Enjoy!
First of all your video is awesome.It is great.
I don’t understand why we are giving the setuid(0) .
For ‘0’ it represents root user i knew it.
But this binary why we are giving setuid() please answer me dude.
I don’t understand.
because you want to set user id equal to 0 for this binary, means execute using root privileges.
dude i knew to execute as root we have to use uid => 0 . because root uid is 0.
But this is not my question.
For this (grabage) exploit only we are giving setuid() function at payload.
why we have to give this setuid().
garbage is already suid in permission,then why we have to it once again at payload.
why we are calling setuid() function at payload.
Other exploit we don’t call setuid() function.
Take a look at the flags set in the file and you’ll notice the suid-flag is set. The file flags look like this:
-rwsr-xr-x (note the ‘s’ in there)
Take a look at the passwd file, you’ll see the same flags set.
This means that this program can be executed as a normal user but may elevate its own permissions via code. With passwd for example this is necessary because you need to be able to change your own password, which requires the program to have the permission necessary to read and write the shadow password file, which is root only, but you have to be able to run it with your user privs only, even if you have no sudo rights on the machine you should be able to change your (and only your) password.
You run the exploit as the normal user. Without calling setuid, you would run the program with the permissions of your user. But by calling setuid in a file like this (with the suid-flag set) means that you change the permission settings to the user you specify (in this case 0, i.e. root).
This exploit works ONLY because the setuid-flag ist set. And it goes without saying that files that have the flag set should be very well audited and checked for flaws because … well, you have seen first hand what happens if you don’t.
Another flag you want to look out for is the setguid-flag. Same reason. There, you’d have an s in the group triple of the permission flags instead of the owner triple.

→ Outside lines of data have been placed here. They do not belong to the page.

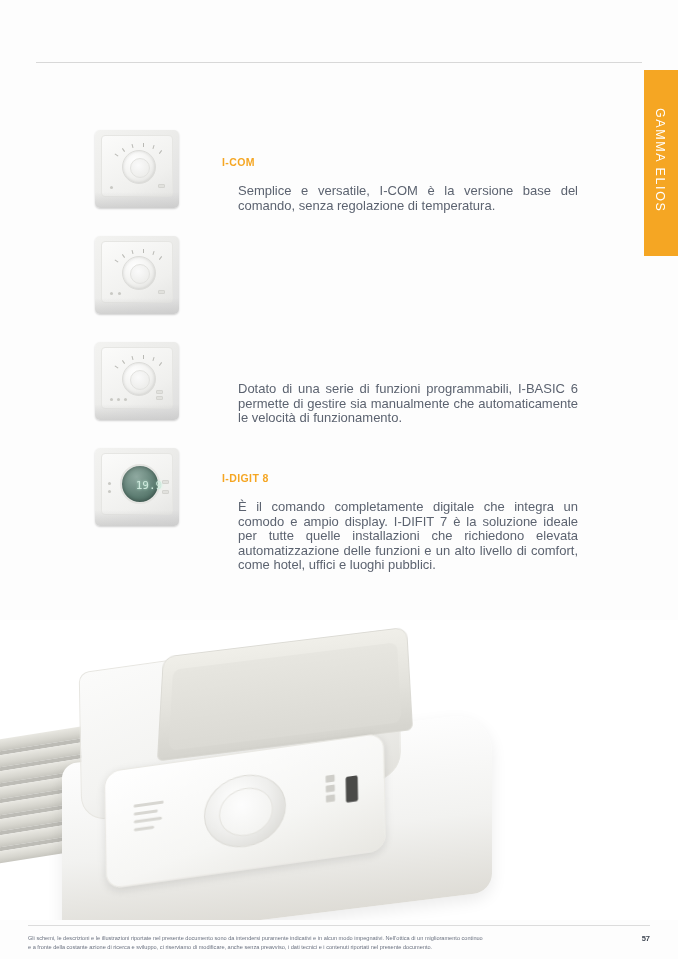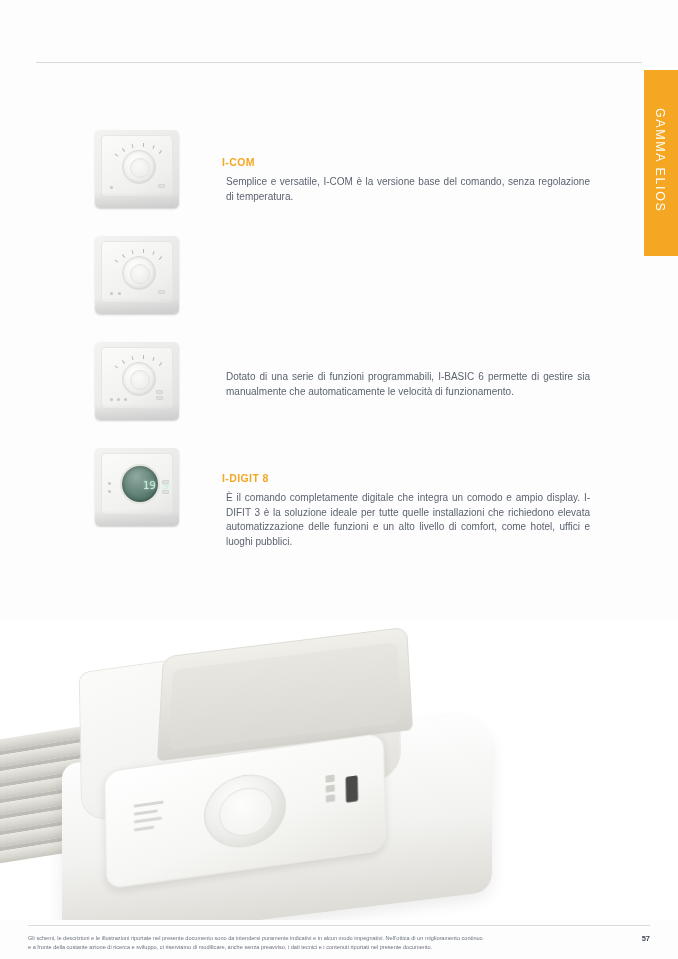--- a/index.html
+++ b/index.html
@@ -159,21 +159,21 @@
     top: 10px;
     width: 40px;
     height: 40px;
     border-radius: 50%;
     background: radial-gradient(circle at 40% 30%, #8fa9a0 0%, #5d7d72 60%, #3e5b52 100%);
     border: 2px solid #e4e4e1;
     box-shadow: inset 0 0 5px rgba(0,0,0,0.35);
   }
   .digital-text {
     position: absolute;
-    left: 16px;
+    left: 9px;
     top: 13px;
     width: 100%;
     text-align: center;
     color: #cfe9dd;
     font-family: "DejaVu Sans Mono", monospace;
     font-size: 11px;
     letter-spacing: 0px;
     text-shadow: 0 0 3px rgba(190,255,225,0.8);
   }
 
@@ -187,24 +187,24 @@
   .row-idx-0 .txt { top: 26px; }
   .prod-title {
     color: #f5a623;
     font-size: 10.5px;
     font-weight: bold;
     letter-spacing: 0.4px;
     margin: 0 0 7px 0;
   }
   .prod-desc {
     color: #5c6370;
-    font-size: 10px;
+    font-size: 13px;
     line-height: 14.5px;
     text-align: justify;
-    margin: 4px;
+    margin: 16px;
   }
 
   
   .hero {
     position: absolute;
     left: 0;
     top: 620px;
     width: 678px;
     height: 300px;
     overflow: hidden;
@@ -487,21 +487,21 @@
             </div>
             <div class="mini-led" style="left:6px;top:28px;"></div>
             <div class="mini-led" style="left:6px;top:36px;"></div>
             <div class="btn-small" style="left:60px;top:26px;"></div>
             <div class="btn-small" style="left:60px;top:36px;"></div>
           </div>
         </div>
       </div>
       <div class="txt">
         <p class="prod-title">I-DIGIT 8</p>
-        <p class="prod-desc">È il comando completamente digitale che integra un comodo e ampio display. I-DIFIT 3 è la soluzione ideale per tutte quelle installazioni che richiedono elevata automatizzazione delle funzioni e un alto livello di comfort, come hotel, uffici e luoghi pubblici.</p>
+        <p class="prod-desc">È il comando completamente digitale che integra un comodo e ampio display. I-DIFIT 7 è la soluzione ideale per tutte quelle installazioni che richiedono elevata automatizzazione delle funzioni e un alto livello di comfort, come hotel, uffici e luoghi pubblici.</p>
       </div>
     </div>
 
   </div>
 
   <div class="hero">
     <div class="hero-bg"></div>
 
     <div class="slats">
       <div class="slat" style="top:0px;"></div>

P.S. Just watched the video, he pretty much explains it at 33:00. Could’ve saved me all that typing just by watching…
You have to call setuid(0) because of a bash security feature. The setuid flag of the garbage file only sets the effective uid to 0. The real uid stays the one of the user calling bash. When bash detects that the effective and the real uid do not match, it drops the privileges.
To prevent this you can call setuid(0)
before calling bash. So if you want to run bash from a setuid binary, you have to run it through a setuid wrapper. In the ellingson exploit the setuid() call is directly included in the ROP chain.
See here for details on the bash security mechanism:
Great dude.Thanks for response